Historique de la durée du travail au Luxembourg*
05/03/1928 | semaine de 48 heures (industrie) |
20/04/1962 | semaine de 44 heures (employés privés) |
09/12/1970 | semaine de 44 heures (ouvriers) |
12/11/1971 | semaine de 40 heures (employés privés) |
01/01/1975 | semaine de 40 heures (ouvriers) |
11/09/2025 | semaine de 52 heures pour tous (UEL) |
*Source : Chambre des salariés – https://www.csl.lu/app/uploads/2020/02/la-duree-du-travail-du-salarie-francais.pdf
Avec le vent dans les voiles, l’UEL et Michel Reckinger surfent sur la même longueur d’onde que le nouveau Luc. La loi sur les conventions collectives? Ils la jetteraient volontiers par-dessus bord. Le dialogue social? Perte totale. Les syndicats? Parasites inutiles, comme des corneilles sur un champ fraîchement semé. La solution? Des délégués bien dociles, prêts à manger dans la main du patronat, à la place de représentants syndicaux motivés et bien formés. Un plan si sournois que même Machiavel aurait applaudi. Dans son ouvrage Le Prince (1513), Machiavel offre aux dirigeants un manuel de conquête, de consolidation et d’expansion du pouvoir – sans se soucier de principes moraux. Mais hélas, le plan UEL-gouvernement n’a pas fonctionné. Le 28 juin 2025, le front syndical OGBL-LCGB a mobilisé plus de 25000 personnes pour montrer au nouveau Luc et à l’UEL que le démantèlement social ne passerait pas comme une lettre à la poste.

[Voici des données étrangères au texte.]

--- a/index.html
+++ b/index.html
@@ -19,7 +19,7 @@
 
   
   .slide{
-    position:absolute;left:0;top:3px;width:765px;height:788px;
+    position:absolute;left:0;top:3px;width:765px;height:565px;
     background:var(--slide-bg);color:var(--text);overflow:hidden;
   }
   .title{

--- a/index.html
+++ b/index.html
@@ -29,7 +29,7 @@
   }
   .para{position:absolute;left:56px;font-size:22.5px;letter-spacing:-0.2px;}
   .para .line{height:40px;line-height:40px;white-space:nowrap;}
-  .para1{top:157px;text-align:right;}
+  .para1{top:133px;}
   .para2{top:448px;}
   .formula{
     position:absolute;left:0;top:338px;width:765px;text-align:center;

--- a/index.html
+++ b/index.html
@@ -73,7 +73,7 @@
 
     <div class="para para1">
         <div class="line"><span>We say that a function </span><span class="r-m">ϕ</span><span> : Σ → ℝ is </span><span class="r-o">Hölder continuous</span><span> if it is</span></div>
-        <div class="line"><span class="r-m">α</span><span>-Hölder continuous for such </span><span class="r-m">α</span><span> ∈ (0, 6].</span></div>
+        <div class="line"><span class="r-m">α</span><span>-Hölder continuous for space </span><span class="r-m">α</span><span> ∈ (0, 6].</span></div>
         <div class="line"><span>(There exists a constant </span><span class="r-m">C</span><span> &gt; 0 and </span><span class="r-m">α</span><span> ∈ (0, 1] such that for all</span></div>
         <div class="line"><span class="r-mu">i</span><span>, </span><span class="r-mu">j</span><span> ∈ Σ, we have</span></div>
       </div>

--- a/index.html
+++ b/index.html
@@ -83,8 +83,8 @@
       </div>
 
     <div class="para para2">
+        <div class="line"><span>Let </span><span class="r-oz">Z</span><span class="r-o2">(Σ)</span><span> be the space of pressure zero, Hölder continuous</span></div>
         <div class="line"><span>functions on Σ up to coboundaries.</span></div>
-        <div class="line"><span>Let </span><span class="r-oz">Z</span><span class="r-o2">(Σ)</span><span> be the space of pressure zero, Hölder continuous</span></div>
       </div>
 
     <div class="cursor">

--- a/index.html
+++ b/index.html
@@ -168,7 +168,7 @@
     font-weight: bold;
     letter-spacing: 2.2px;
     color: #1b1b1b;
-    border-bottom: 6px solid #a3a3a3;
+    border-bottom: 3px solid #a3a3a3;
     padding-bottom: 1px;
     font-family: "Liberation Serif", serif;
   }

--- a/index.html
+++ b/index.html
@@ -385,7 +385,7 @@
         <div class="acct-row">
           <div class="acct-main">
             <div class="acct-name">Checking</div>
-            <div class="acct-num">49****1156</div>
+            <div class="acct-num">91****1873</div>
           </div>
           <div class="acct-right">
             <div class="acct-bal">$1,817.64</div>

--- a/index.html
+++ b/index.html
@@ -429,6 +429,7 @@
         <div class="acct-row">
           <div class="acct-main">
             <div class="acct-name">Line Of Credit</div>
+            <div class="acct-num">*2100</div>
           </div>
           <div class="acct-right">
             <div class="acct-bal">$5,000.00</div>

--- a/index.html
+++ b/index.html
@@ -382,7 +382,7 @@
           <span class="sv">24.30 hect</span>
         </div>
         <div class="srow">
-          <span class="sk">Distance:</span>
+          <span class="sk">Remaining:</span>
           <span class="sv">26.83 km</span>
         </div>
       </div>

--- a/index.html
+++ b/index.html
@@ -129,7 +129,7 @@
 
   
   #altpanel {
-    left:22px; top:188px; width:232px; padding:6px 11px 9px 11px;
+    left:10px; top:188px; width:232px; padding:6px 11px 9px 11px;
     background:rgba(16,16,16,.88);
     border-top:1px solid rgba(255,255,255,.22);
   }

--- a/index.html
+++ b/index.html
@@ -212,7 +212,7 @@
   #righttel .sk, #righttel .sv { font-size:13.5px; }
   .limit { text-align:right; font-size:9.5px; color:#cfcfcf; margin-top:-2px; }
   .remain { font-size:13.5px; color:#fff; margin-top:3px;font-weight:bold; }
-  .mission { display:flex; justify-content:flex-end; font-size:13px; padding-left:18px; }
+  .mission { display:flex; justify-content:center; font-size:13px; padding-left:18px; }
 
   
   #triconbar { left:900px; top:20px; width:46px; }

Michel Reckinger, qui avait annoncé en grande pompe une promenade forestière avec Luc Frieden le jour de la manifestation, a dû constater que la forêt était vide. Le Premier ministre a préféré rester chez lui, suivant le soulèvement du prolétariat via live-ticker. Ou peut-être pour profiter de son temps de repos – celui des ministres, bien entendu, n’est pas négociable.
Mais l’UEL et le gouvernement ne comptaient pas baisser les bras. Le 9 juillet 2025, dix jours après le soulèvement populaire, une réunion entre UEL, syndicats et gouvernement était organisée. Au programme: une mégasession de 14 heures, conçue comme un massacre culinaire, où les syndicats devaient mijoter jusqu’à devenir tendres.
Menu du jour:
- Entrée: réforme des pensions à la sauce Reckinger
- Plat principal: travail dominical et horaires d’ouverture prolongés, nappés de sauce néolibérale
- Dessert: semaine de 52 heures flambée
Le 10 juillet, lors de la fête populaire du CSV, le nouveau Luc s’est moqué des syndicats :
«J’ai essayé de les garder assez longtemps dans la salle pour qu’ils disent oui à tout. Ça n’a pas tout à fait marché, mais au moins ils sont restés. Et ça, je pense, c’est déjà une grande réussite. Mais ils avaient l’air épuisés. Ça veut dire qu’ils ne sont pas habitués aux heures sup’.»
Mais les syndicats sont restés fermes. Pas de dessert, pas d’accord. La révolution n’a pas été annulée – elle a simplement été reportée.